Exercise requirements:
Search the listing below for the word "easily" and copy each line where it appears.

Source material:
──────────────────────────────

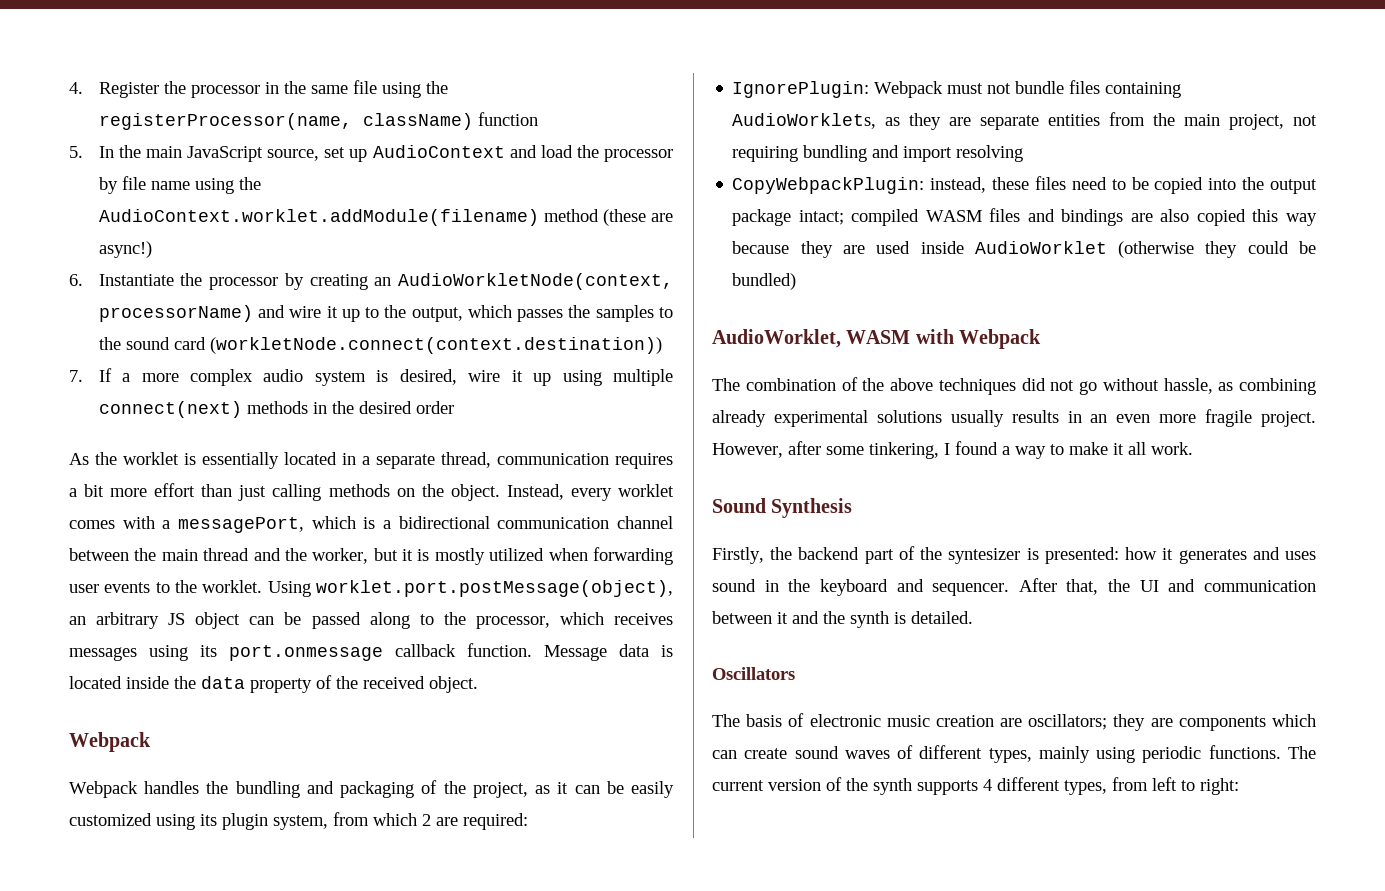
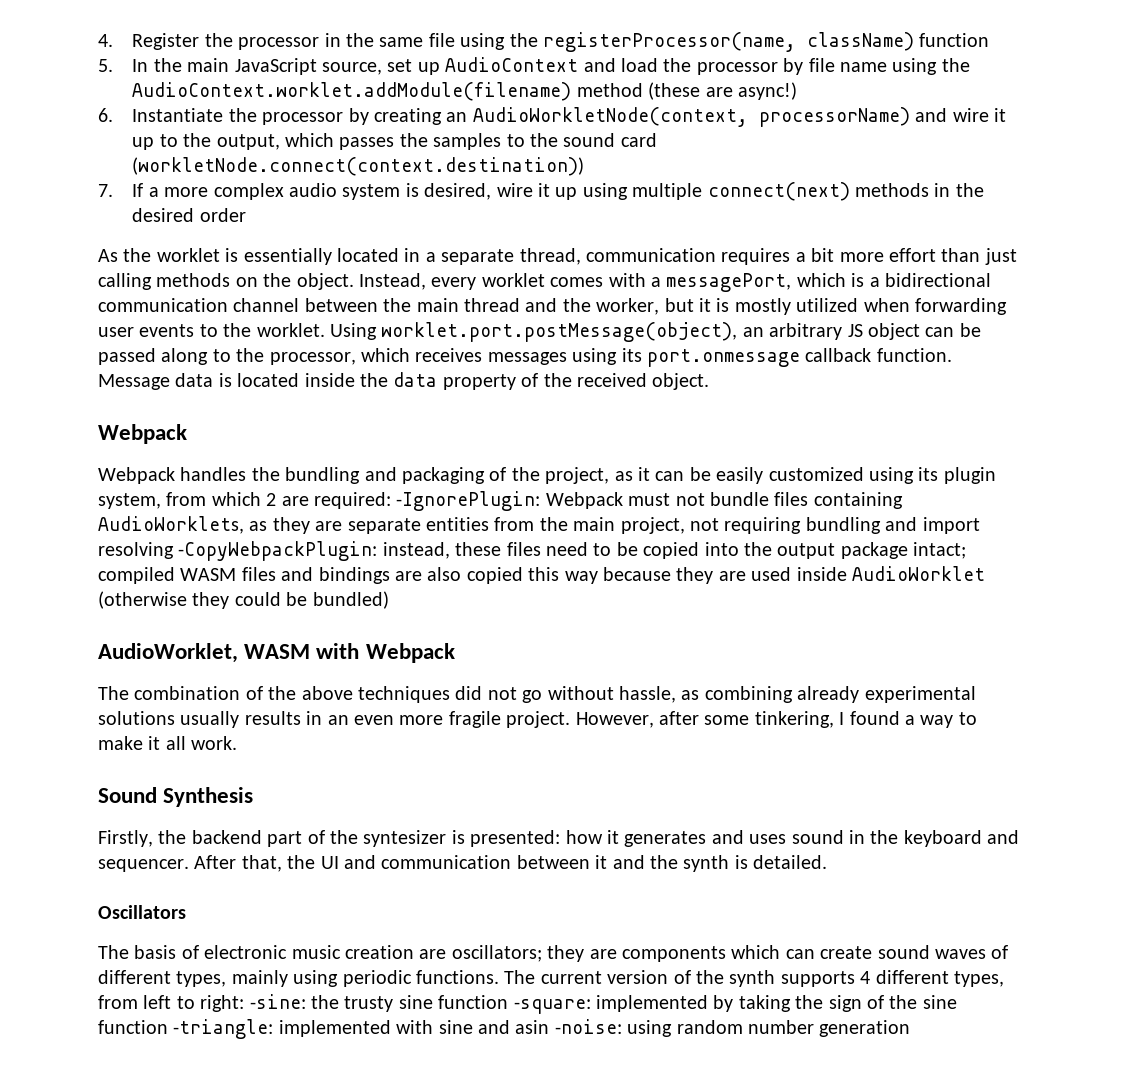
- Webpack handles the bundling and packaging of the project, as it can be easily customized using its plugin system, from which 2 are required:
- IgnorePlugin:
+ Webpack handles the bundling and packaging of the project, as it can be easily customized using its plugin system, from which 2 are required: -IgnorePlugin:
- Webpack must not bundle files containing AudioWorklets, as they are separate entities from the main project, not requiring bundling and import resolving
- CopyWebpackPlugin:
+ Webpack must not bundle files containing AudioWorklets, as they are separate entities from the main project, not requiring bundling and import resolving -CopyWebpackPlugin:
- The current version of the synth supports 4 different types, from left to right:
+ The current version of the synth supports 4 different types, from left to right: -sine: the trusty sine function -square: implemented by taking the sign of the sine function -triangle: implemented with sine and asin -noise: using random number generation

──────────────────────────────

Solved problem:
- Webpack handles the bundling and packaging of the project, as it can be easily customized using its plugin system, from which 2 are required:
+ Webpack handles the bundling and packaging of the project, as it can be easily customized using its plugin system, from which 2 are required: -IgnorePlugin:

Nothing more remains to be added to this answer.